PROBLEM TO SOLVE:
What follows is a set of entries. Repeat them exactly, but not their pictures.

*** MATERIAL PROVIDED ***

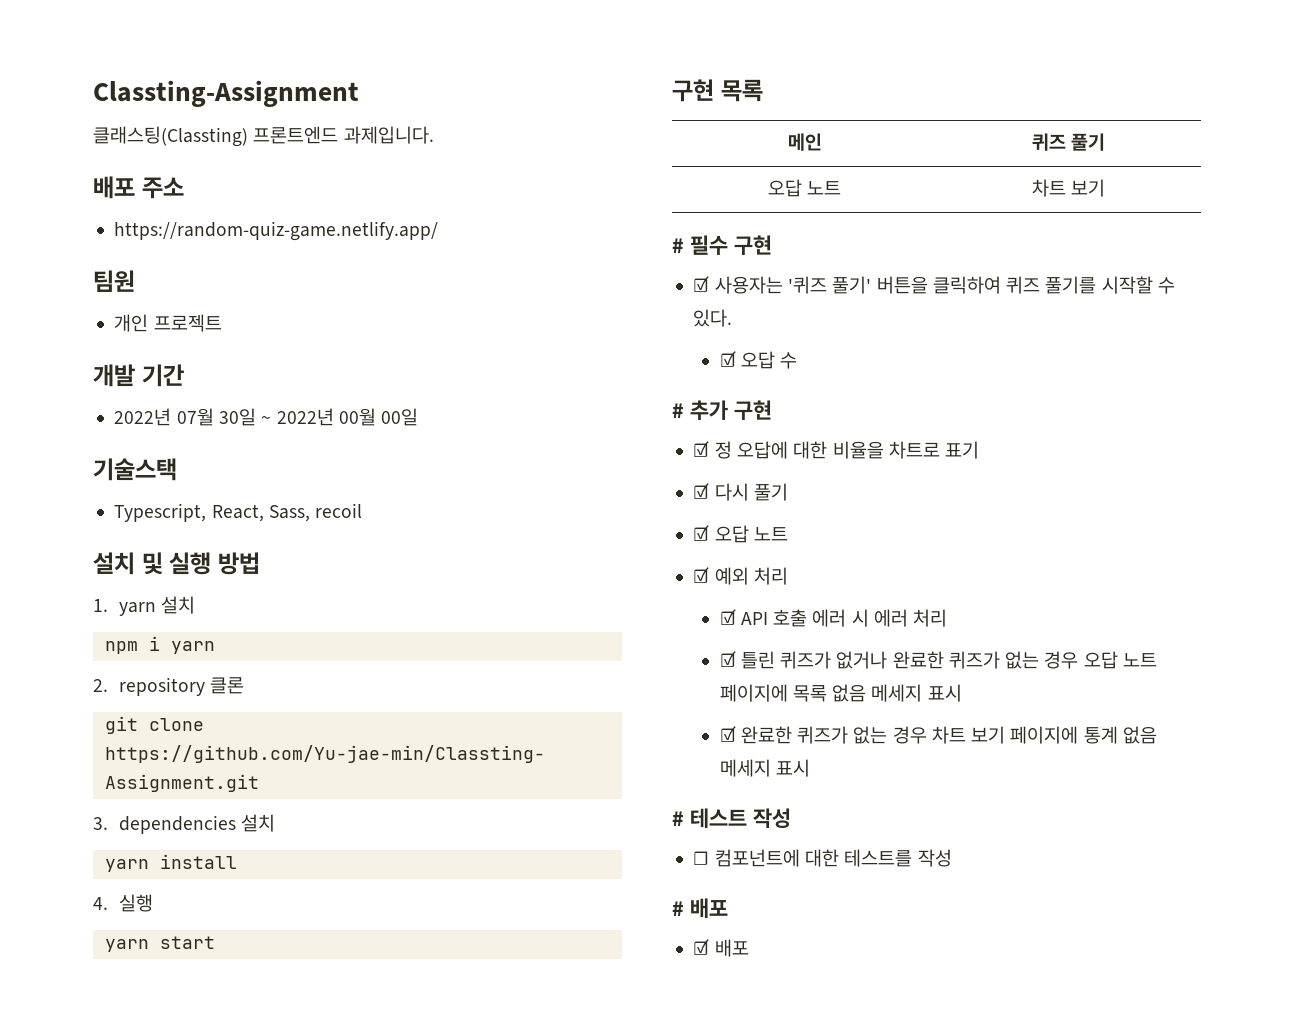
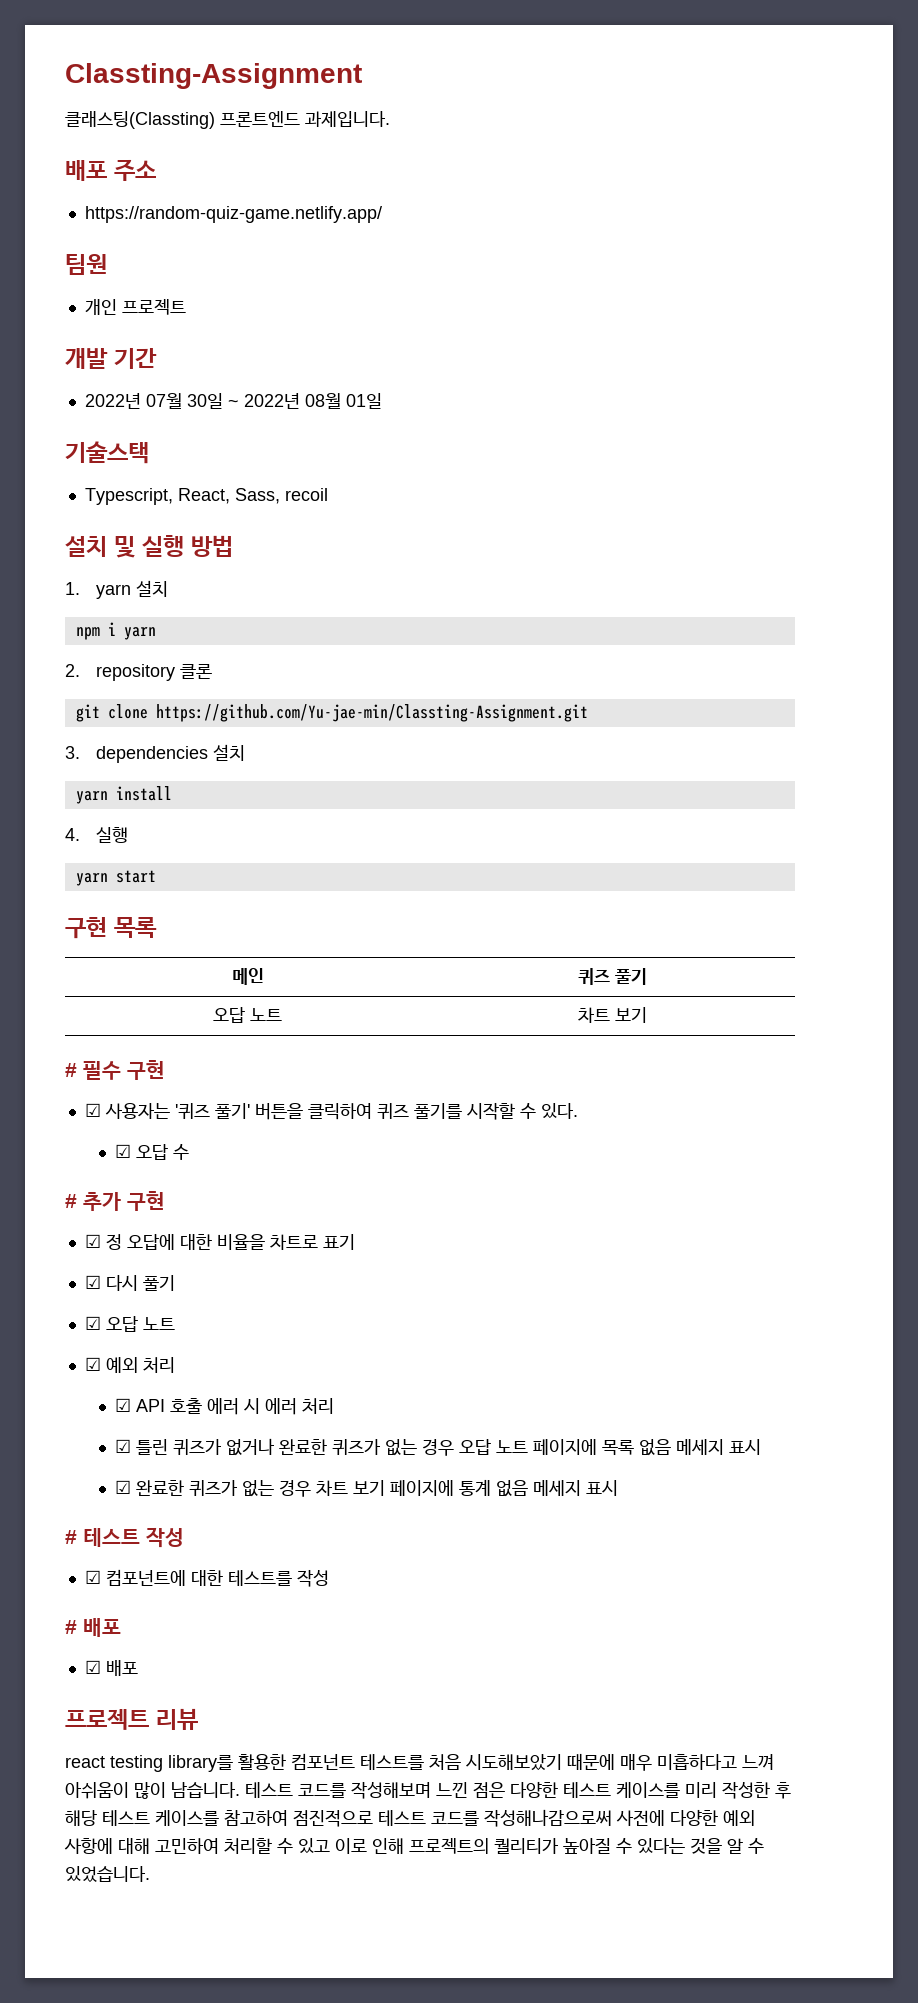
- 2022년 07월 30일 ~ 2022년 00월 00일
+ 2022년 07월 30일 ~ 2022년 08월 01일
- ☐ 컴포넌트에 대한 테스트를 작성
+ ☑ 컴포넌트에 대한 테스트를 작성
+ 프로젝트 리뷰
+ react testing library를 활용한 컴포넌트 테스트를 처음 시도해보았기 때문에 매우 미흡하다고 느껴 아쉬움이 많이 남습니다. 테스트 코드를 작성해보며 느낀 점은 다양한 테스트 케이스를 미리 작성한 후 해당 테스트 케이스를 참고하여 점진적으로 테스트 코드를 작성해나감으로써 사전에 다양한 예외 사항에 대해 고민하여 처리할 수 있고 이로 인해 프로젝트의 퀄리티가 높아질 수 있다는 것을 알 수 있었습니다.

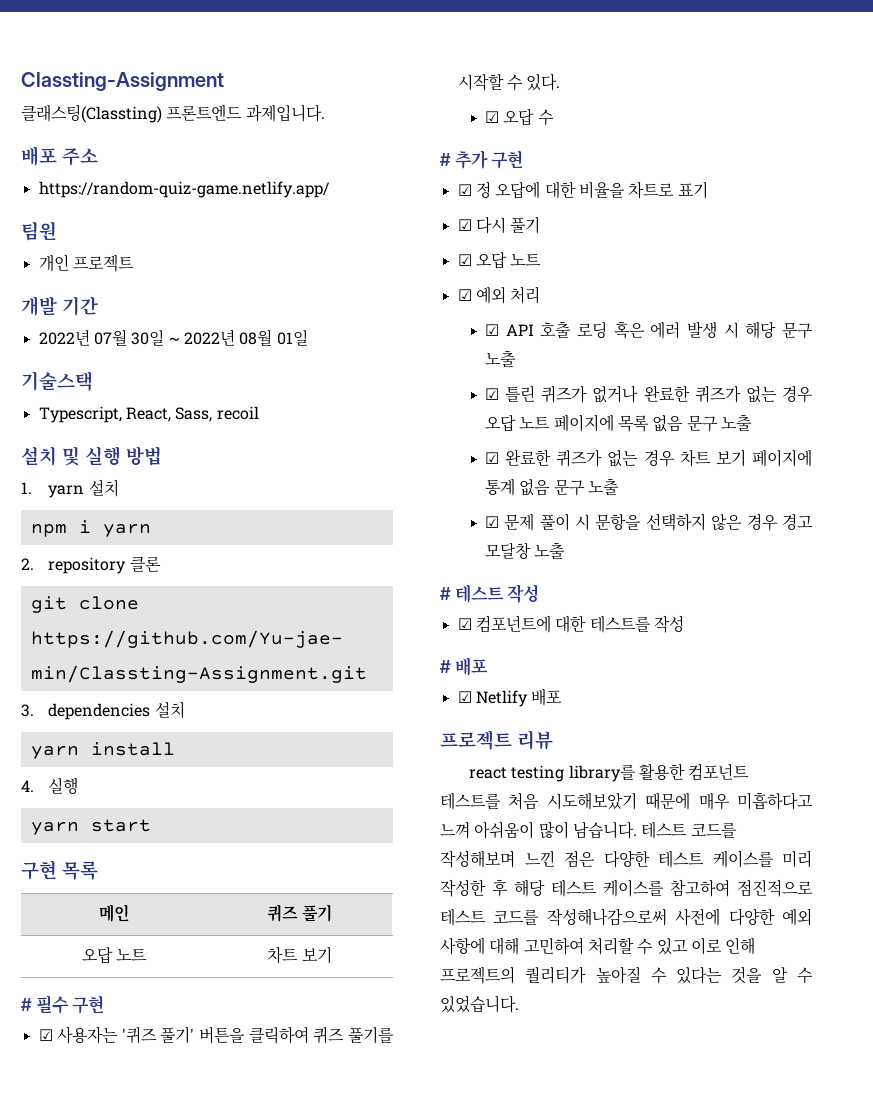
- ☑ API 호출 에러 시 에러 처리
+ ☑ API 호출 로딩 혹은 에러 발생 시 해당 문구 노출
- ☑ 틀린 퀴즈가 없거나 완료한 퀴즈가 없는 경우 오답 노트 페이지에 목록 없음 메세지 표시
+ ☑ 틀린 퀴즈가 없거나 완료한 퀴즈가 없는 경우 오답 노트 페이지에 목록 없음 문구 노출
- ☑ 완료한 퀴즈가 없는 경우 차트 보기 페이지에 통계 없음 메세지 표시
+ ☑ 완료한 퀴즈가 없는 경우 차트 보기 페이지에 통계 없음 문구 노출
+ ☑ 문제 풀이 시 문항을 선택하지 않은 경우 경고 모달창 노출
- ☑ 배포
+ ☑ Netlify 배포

*** End of MATERIAL PROVIDED ***

ANSWER TO THE EXERCISE:
- 2022년 07월 30일 ~ 2022년 00월 00일
+ 2022년 07월 30일 ~ 2022년 08월 01일
- ☐ 컴포넌트에 대한 테스트를 작성
+ ☑ 컴포넌트에 대한 테스트를 작성
+ 프로젝트 리뷰
+ react testing library를 활용한 컴포넌트 테스트를 처음 시도해보았기 때문에 매우 미흡하다고 느껴 아쉬움이 많이 남습니다. 테스트 코드를 작성해보며 느낀 점은 다양한 테스트 케이스를 미리 작성한 후 해당 테스트 케이스를 참고하여 점진적으로 테스트 코드를 작성해나감으로써 사전에 다양한 예외 사항에 대해 고민하여 처리할 수 있고 이로 인해 프로젝트의 퀄리티가 높아질 수 있다는 것을 알 수 있었습니다.

- ☑ API 호출 에러 시 에러 처리
+ ☑ API 호출 로딩 혹은 에러 발생 시 해당 문구 노출
- ☑ 틀린 퀴즈가 없거나 완료한 퀴즈가 없는 경우 오답 노트 페이지에 목록 없음 메세지 표시
+ ☑ 틀린 퀴즈가 없거나 완료한 퀴즈가 없는 경우 오답 노트 페이지에 목록 없음 문구 노출
- ☑ 완료한 퀴즈가 없는 경우 차트 보기 페이지에 통계 없음 메세지 표시
+ ☑ 완료한 퀴즈가 없는 경우 차트 보기 페이지에 통계 없음 문구 노출
+ ☑ 문제 풀이 시 문항을 선택하지 않은 경우 경고 모달창 노출
- ☑ 배포
+ ☑ Netlify 배포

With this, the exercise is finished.